**WHAT IS BEING ASKED:** The output should hold exactly, and only, the lines from the line bearing "width: 108px; height: 430px;" through the last line of the listing below, and no pictures.

====

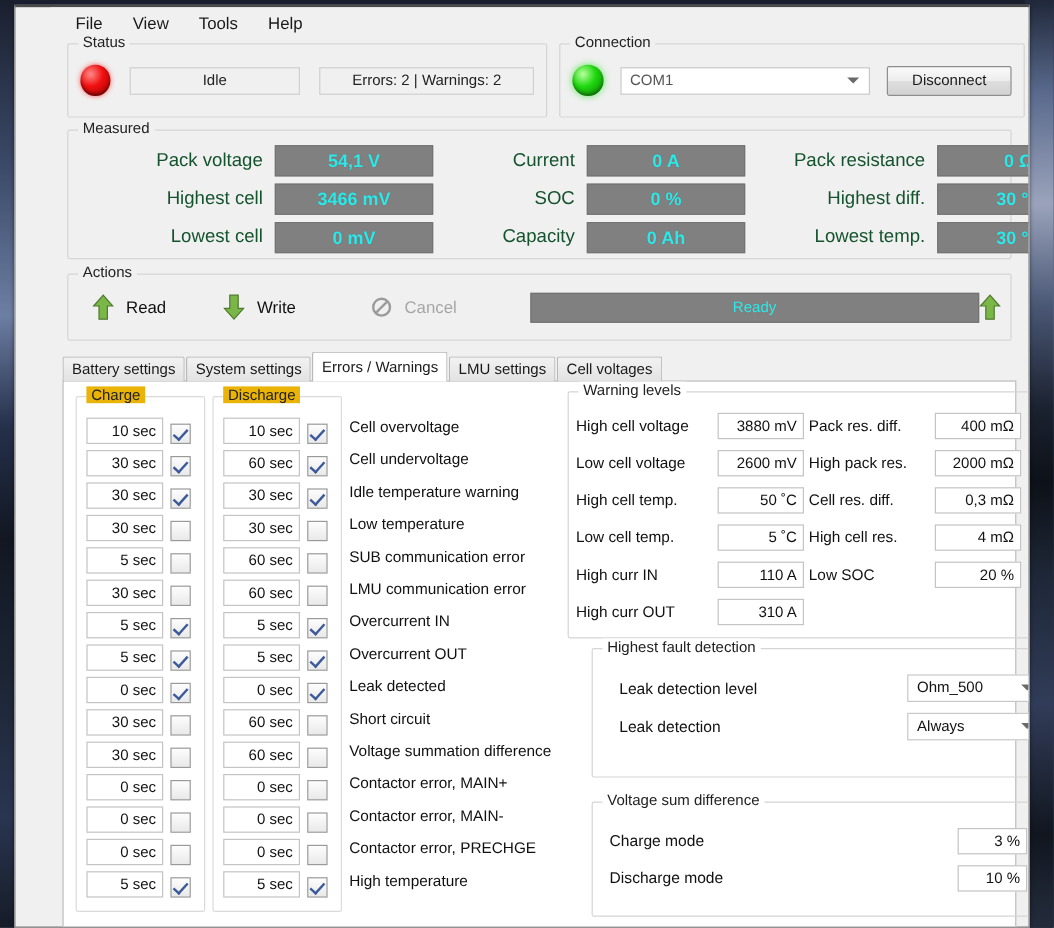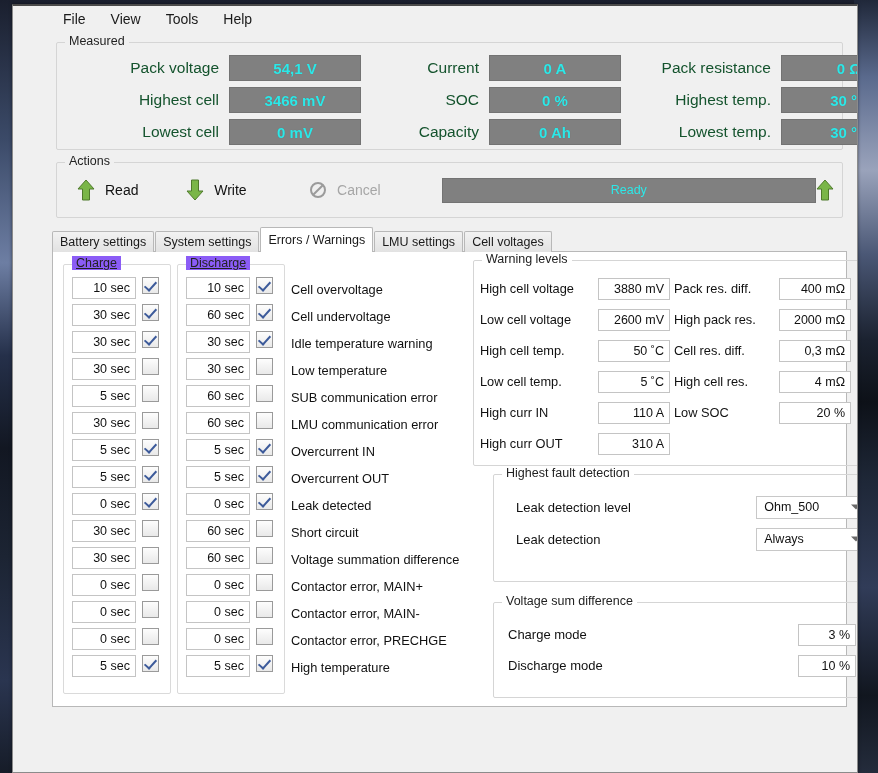--- a/index.html
+++ b/index.html
@@ -321,6 +321,29 @@
     <div class="menu-item">Help</div>
   </div>
 
+  <div id="toprow">
+
+    <div class="group" id="status-group">
+      <span class="legend">Status</span>
+      <div style="display:flex;align-items:center;height:100%;padding:0 10px;gap:16px;">
+        <span class="led led-red"></span>
+        <div class="flat-box" style="width:150px;height:23px;">Idle</div>
+        <div class="flat-box" style="width:188px;height:23px;">Errors: 2  |  Warnings: 2</div>
+      </div>
+    </div>
+
+    <div class="group" id="conn-group">
+      <span class="legend">Connection</span>
+      <div style="display:flex;align-items:center;height:100%;padding:0 10px;gap:14px;">
+        <span class="led led-green"></span>
+        <div class="combo" style="width:208px;">
+          <span>COM1</span>
+          <span class="arrow"></span>
+        </div>
+        <div class="btn" style="width:104px;height:25px;">Disconnect</div>
+      </div>
+    </div>
+  </div>
 
   <div class="group" id="measured-group">
     <span class="legend">Measured</span>

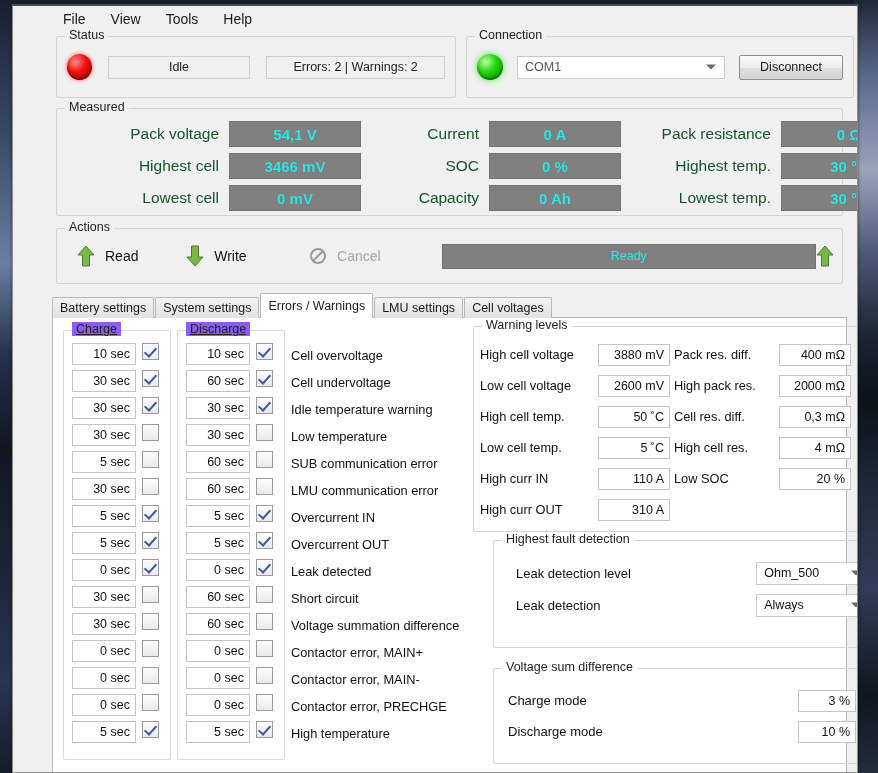--- a/index.html
+++ b/index.html
@@ -360,7 +360,7 @@
       <div class="meas-value">3466 mV</div>
       <div class="meas-label">SOC</div>
       <div class="meas-value">0 %</div>
-      <div class="meas-label">Highest temp.</div>
+      <div class="meas-label">Highest diff.</div>
       <div class="meas-value">30 °C</div>
 
       <div class="meas-label">Lowest cell</div>

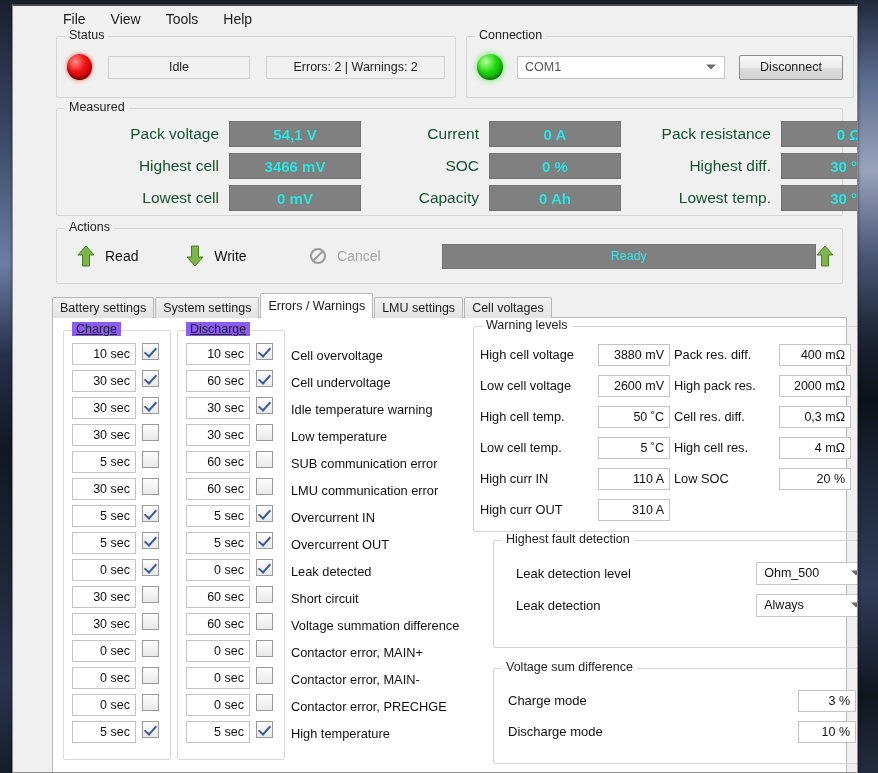--- a/index.html
+++ b/index.html
@@ -212,7 +212,7 @@
     width: 108px; height: 430px;
     border: 1px solid #dadada; border-radius: 2px;
   }
-  .cd-group > .legend { background: #8b5cf6; text-decoration: underline; }
+  .cd-group > .legend { background: #eab308; }
   .cd-rows { padding: 12px 0 0 0; }
   .cd-row {
     display: flex; align-items: flex-start;

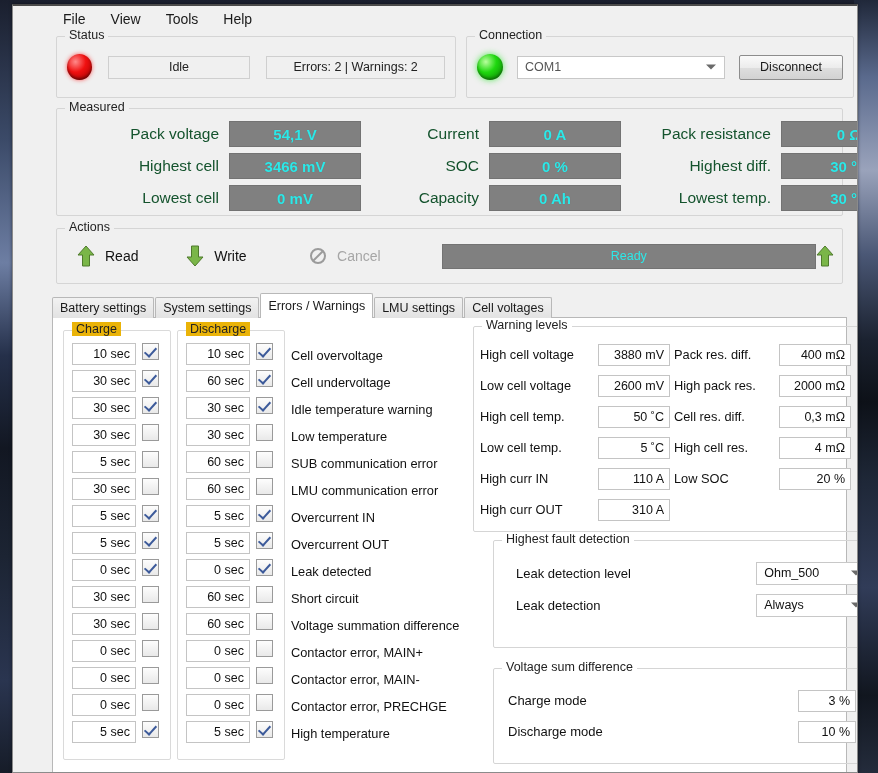--- a/index.html
+++ b/index.html
@@ -215,7 +215,7 @@
   .cd-group > .legend { background: #eab308; }
   .cd-rows { padding: 12px 0 0 0; }
   .cd-row {
-    display: flex; align-items: flex-start;
+    display: flex; align-items: flex-end;
     height: 27px;
     padding-left: 8px;
     gap: 6px;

====

**WRITTEN ANSWER:**
     width: 108px; height: 430px;
     border: 1px solid #dadada; border-radius: 2px;
   }
-  .cd-group > .legend { background: #8b5cf6; text-decoration: underline; }
+  .cd-group > .legend { background: #eab308; }
   .cd-rows { padding: 12px 0 0 0; }
   .cd-row {
     display: flex; align-items: flex-start;

--- a/index.html
+++ b/index.html
@@ -215,7 +215,7 @@
   .cd-group > .legend { background: #eab308; }
   .cd-rows { padding: 12px 0 0 0; }
   .cd-row {
-    display: flex; align-items: flex-start;
+    display: flex; align-items: flex-end;
     height: 27px;
     padding-left: 8px;
     gap: 6px;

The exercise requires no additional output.